As the oil and gas industry is raking in near-record profits, it seems only fair these companies give up their taxpayer-funded subsidies to help reduce our deficit. The Democratic motion would have directed the Joint Committee on Deficit Reduction created by the underlying legislation to eliminate subsidies for the five largest oil and gas companies, and corporate jet owners, before gutting education initiatives that create jobs, spur growth, and invest in our future, but Republicans defeated the amendment by a vote of 183-244.

All House Democrats joined 22 House Republicans in voting against the bill, but it passed by a vote of 218-210.
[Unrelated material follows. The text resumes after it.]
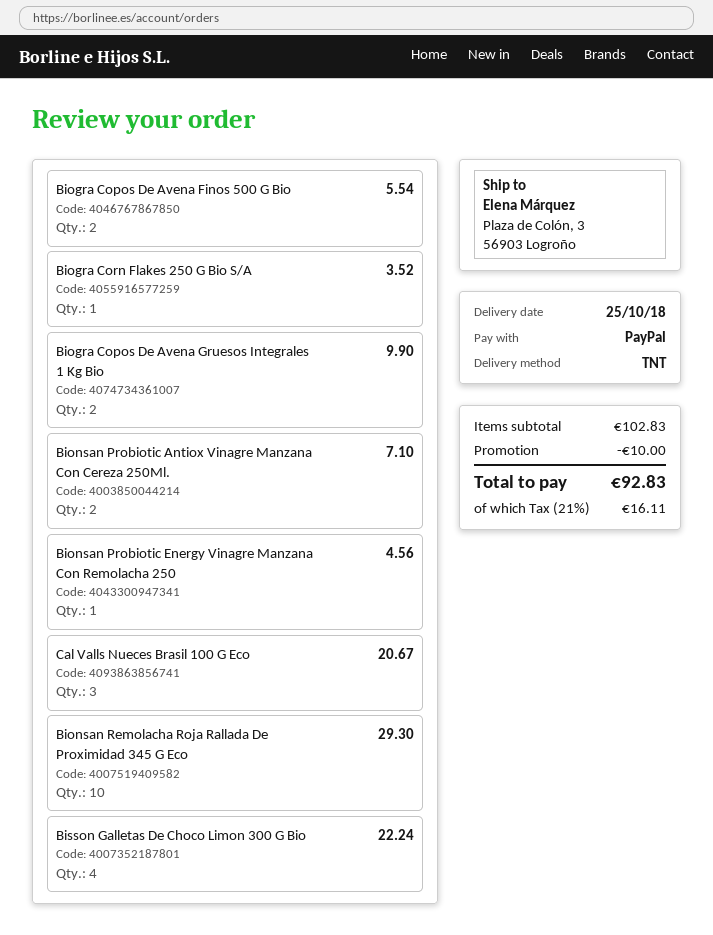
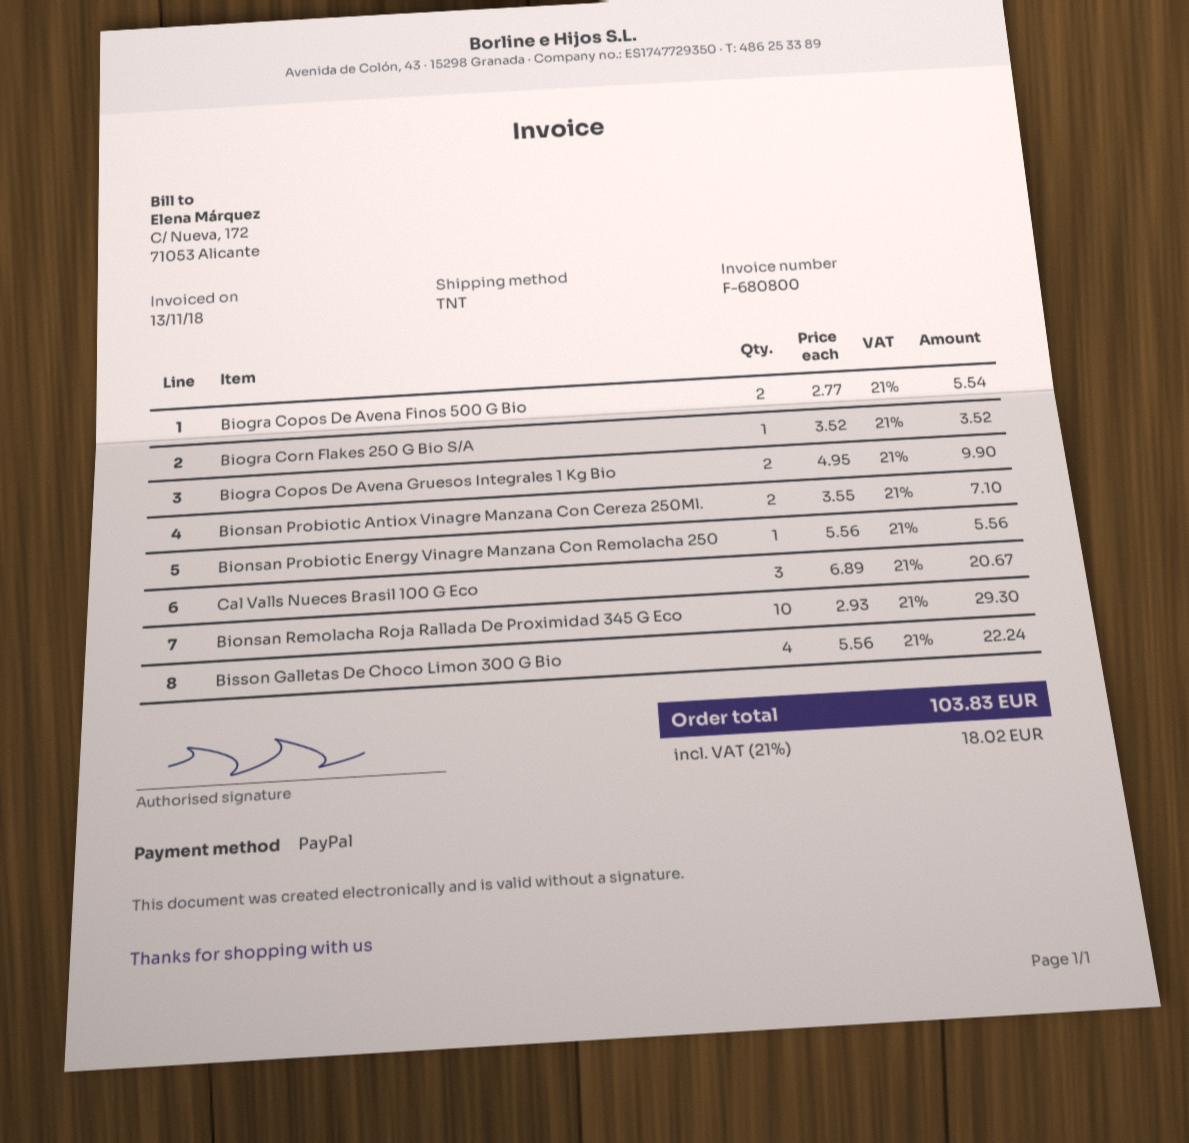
Bionsan Probiotic Energy Vinagre Manzana Con Remolacha 250: 1 for 4.56 -> 1 for 5.56
discount: 10.00 -> none
tax: 21% = 16.11 -> 21% = 18.02
total: 92.83 -> 103.83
Republicans are driving our nation toward an unprecedented default while Americans await compromise so they don’t have to pay the price if our nation defaults:

Over $1,000: Increase in mortgage payments for the average family
$250: Increase in credit card interest for the average family
$318: Additional amount families could pay per year on food
$100: Additional amount families could pay per year on gas
$182: Additional amount families could pay per year on utilities

House Republicans must put aside their political, partisan ideology and return to the table to negotiate a balanced, bipartisan agreement so we can focus on Americans’ top priority: jobs and economic growth. Democrats support a balanced, bipartisan solution to reduce our deficit, create jobs, grow our economy, expand our middle class, and protect Medicare, Social Security and Medicaid beneficiaries.

Read Leader Pelosi’s full floor remarks»

UPDATE: The Senate has tabled S.627 by a vote of 59-41, showing what was readily apparent this entire week–it has no chance of passage.